"""
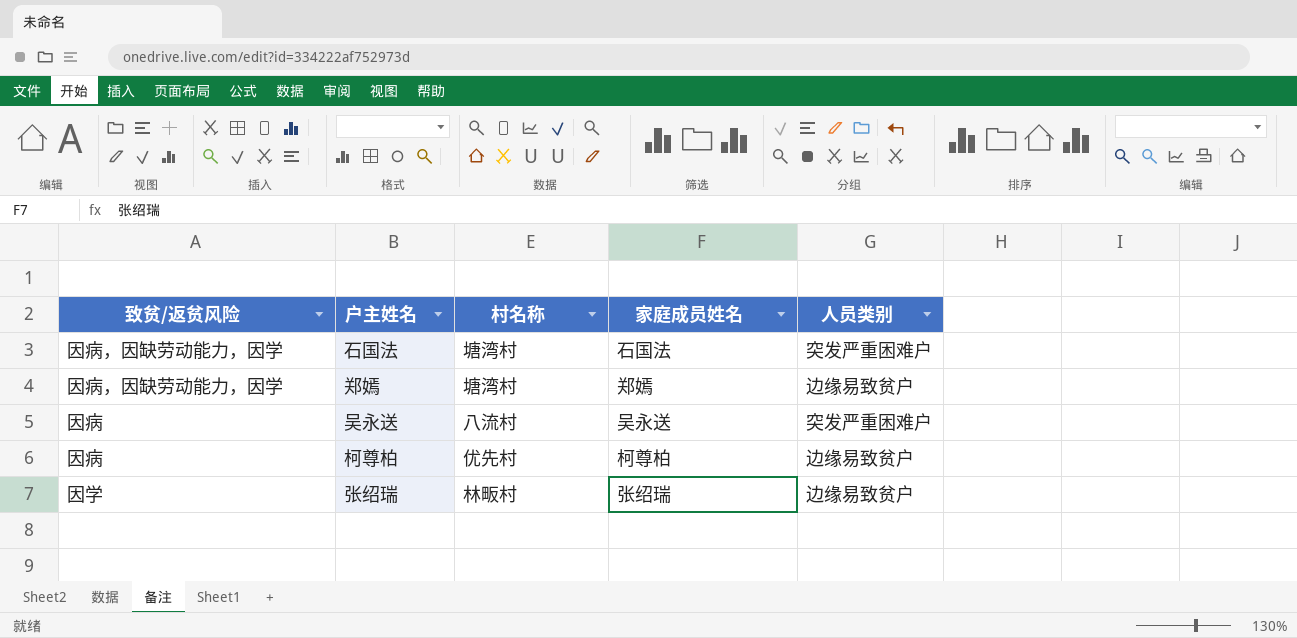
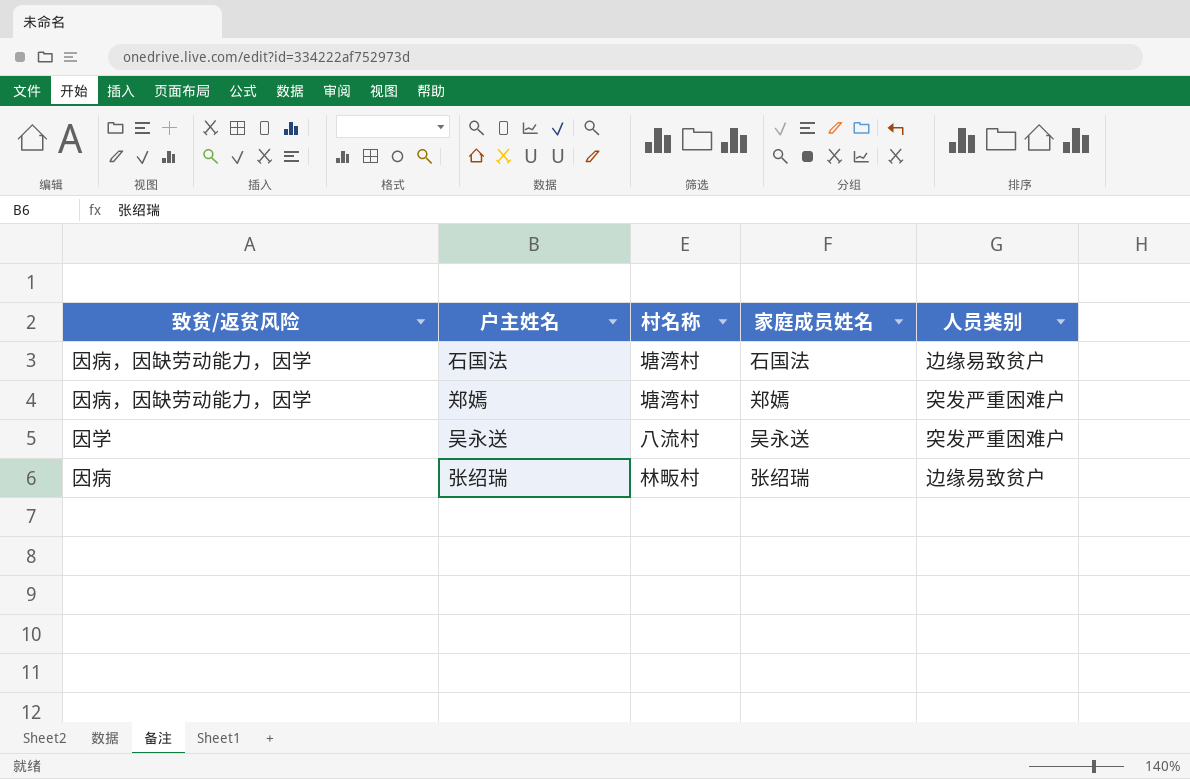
row 柯尊柏: 因病 | 优先村 | 柯尊柏 | 边缘易致贫户 -> none
石国法 | 人员类别: 突发严重困难户 -> 边缘易致贫户
郑嫣 | 人员类别: 边缘易致贫户 -> 突发严重困难户
吴永送 | 致贫/返贫风险: 因病 -> 因学
张绍瑞 | 致贫/返贫风险: 因学 -> 因病

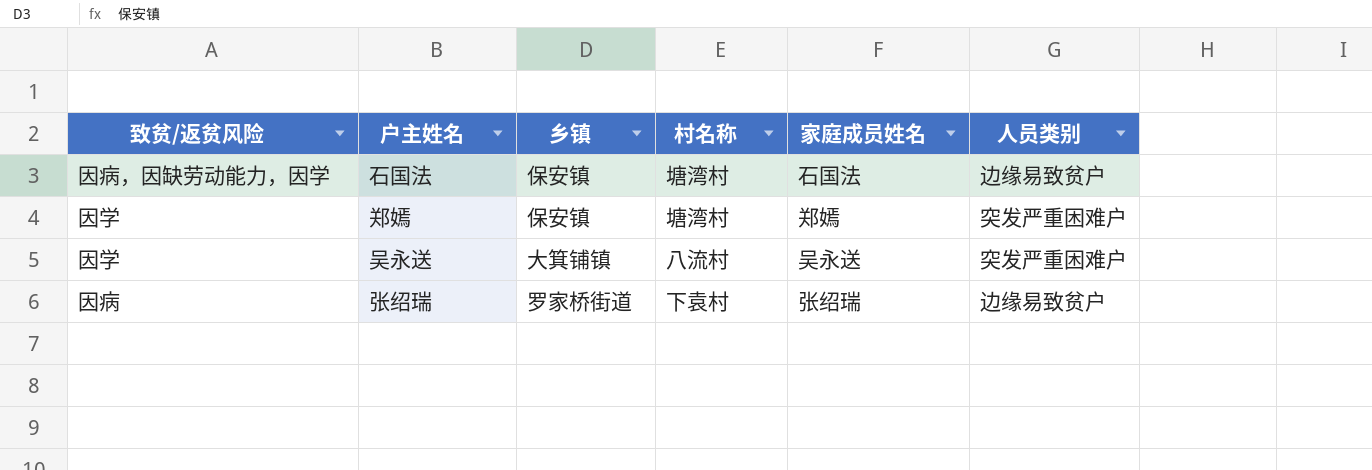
column 乡镇 | position: none -> 3
郑嫣 | 致贫/返贫风险: 因病，因缺劳动能力，因学 -> 因学
张绍瑞 | 村名称: 林畈村 -> 下袁村

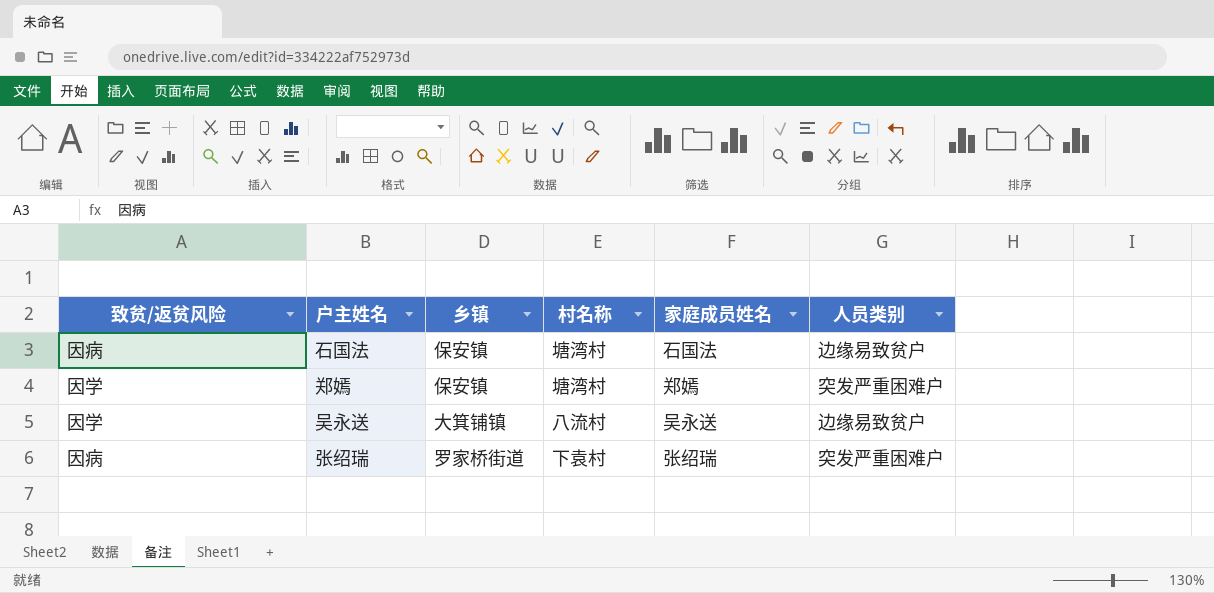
石国法 | 致贫/返贫风险: 因病，因缺劳动能力，因学 -> 因病
吴永送 | 人员类别: 突发严重困难户 -> 边缘易致贫户
张绍瑞 | 人员类别: 边缘易致贫户 -> 突发严重困难户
"""
Directions: The result should be the full material above, word for word, with its pictures omitted.

Task answer:
row 柯尊柏: 因病 | 优先村 | 柯尊柏 | 边缘易致贫户 -> none
石国法 | 人员类别: 突发严重困难户 -> 边缘易致贫户
郑嫣 | 人员类别: 边缘易致贫户 -> 突发严重困难户
吴永送 | 致贫/返贫风险: 因病 -> 因学
张绍瑞 | 致贫/返贫风险: 因学 -> 因病

column 乡镇 | position: none -> 3
郑嫣 | 致贫/返贫风险: 因病，因缺劳动能力，因学 -> 因学
张绍瑞 | 村名称: 林畈村 -> 下袁村

石国法 | 致贫/返贫风险: 因病，因缺劳动能力，因学 -> 因病
吴永送 | 人员类别: 突发严重困难户 -> 边缘易致贫户
张绍瑞 | 人员类别: 边缘易致贫户 -> 突发严重困难户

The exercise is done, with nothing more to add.